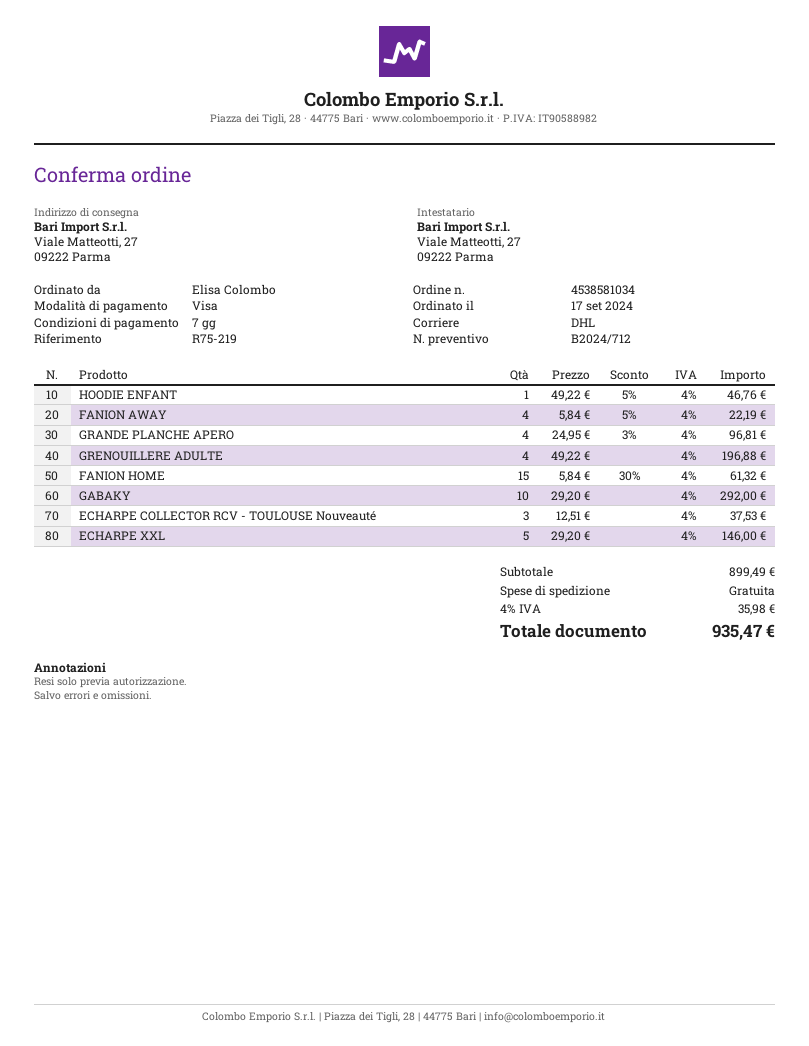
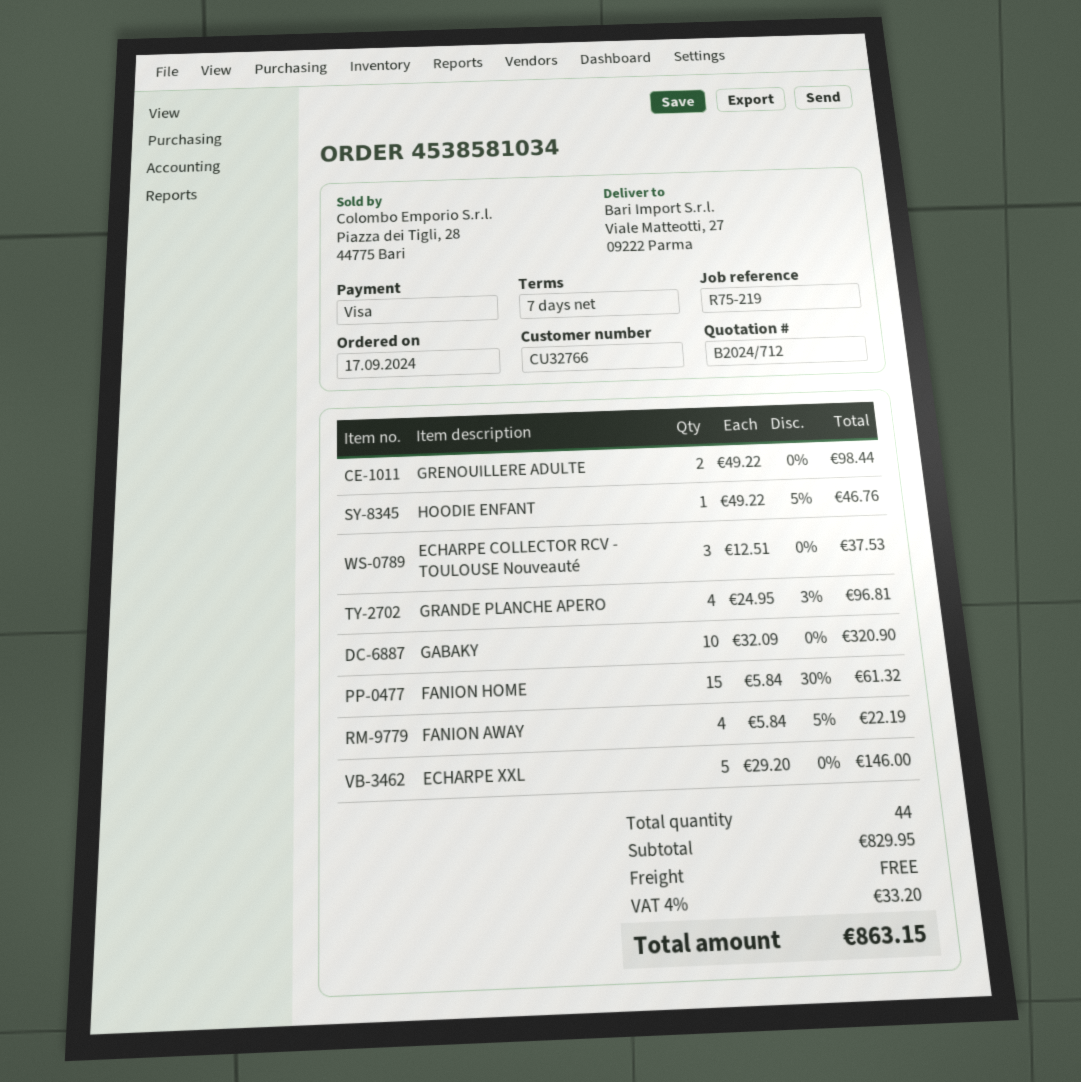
GRENOUILLERE ADULTE: 4 x 49.22 = 196.88 -> 2 x 49.22 = 98.44
GABAKY: 10 x 29.20 = 292.00 -> 10 x 32.09 = 320.90
subtotal: 899.49 -> 829.95
tax: 4% = 35.98 -> 4% = 33.20
total: 935.47 -> 863.15

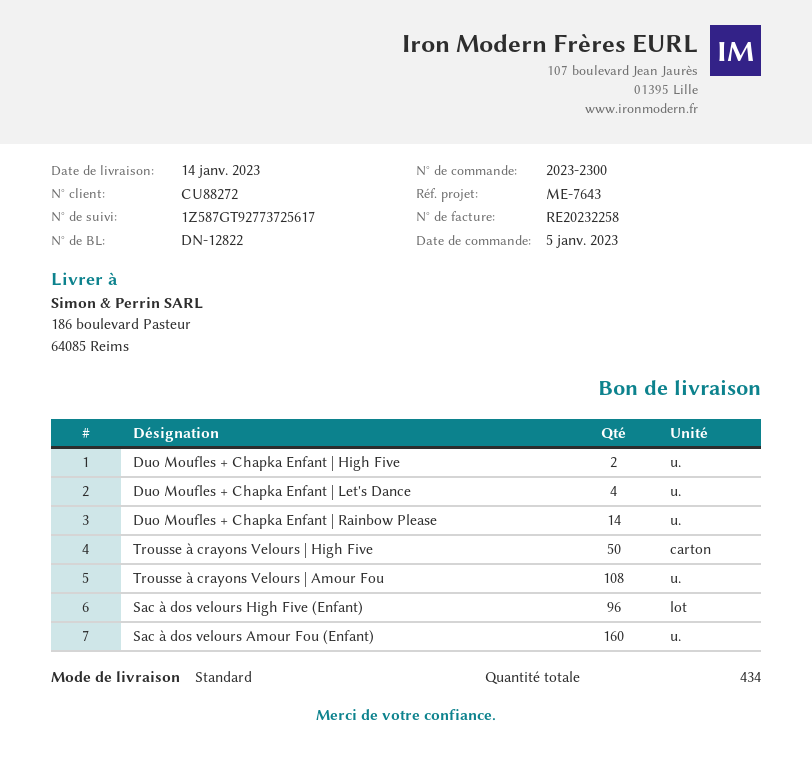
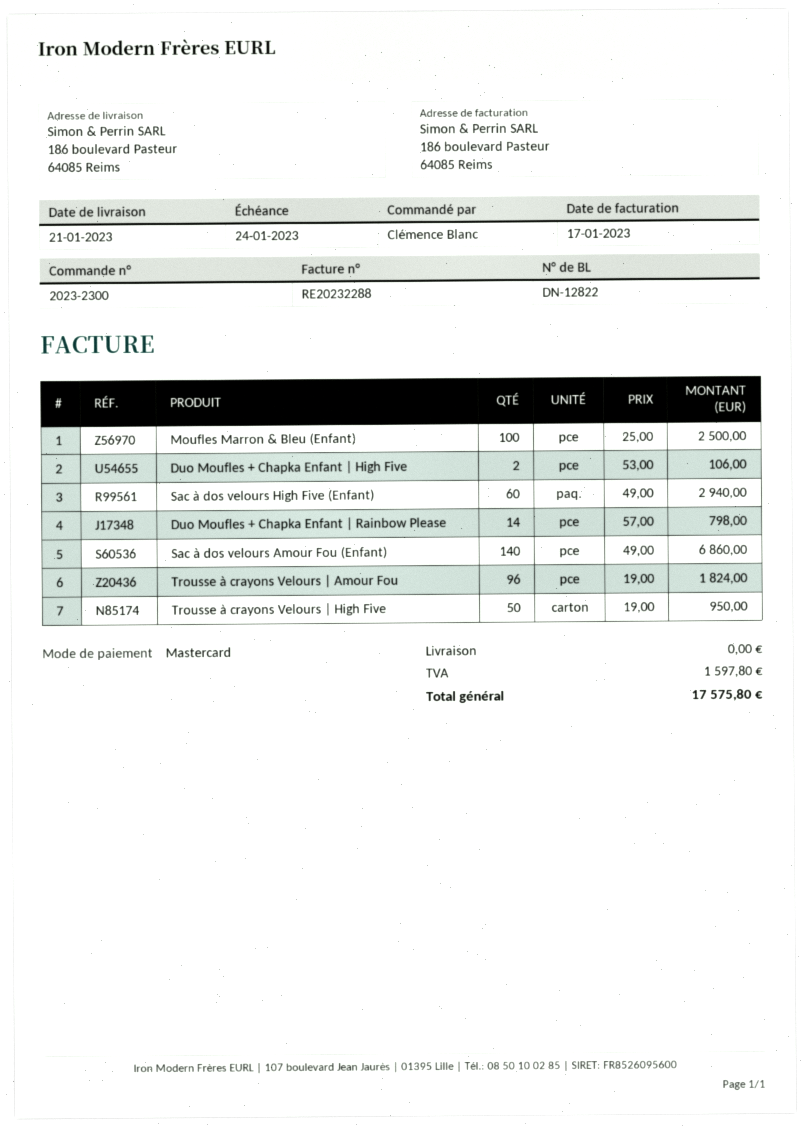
delivery date: 2023-01-14 -> 2023-01-21
invoice number: RE20232258 -> RE20232288
Duo Moufles + Chapka Enfant | Let's Dance: 4 -> none
Trousse à crayons Velours | Amour Fou: 108 -> 96
Sac à dos velours High Five (Enfant): 96 -> 60
Sac à dos velours Amour Fou (Enfant): 160 -> 140
Moufles Marron & Bleu (Enfant): none -> 100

§

**WHAT NEEDS TO BE DONE**
Copy every line in the records above that contains the word "none".

**EXERCISE SOLUTION**
Duo Moufles + Chapka Enfant | Let's Dance: 4 -> none
Moufles Marron & Bleu (Enfant): none -> 100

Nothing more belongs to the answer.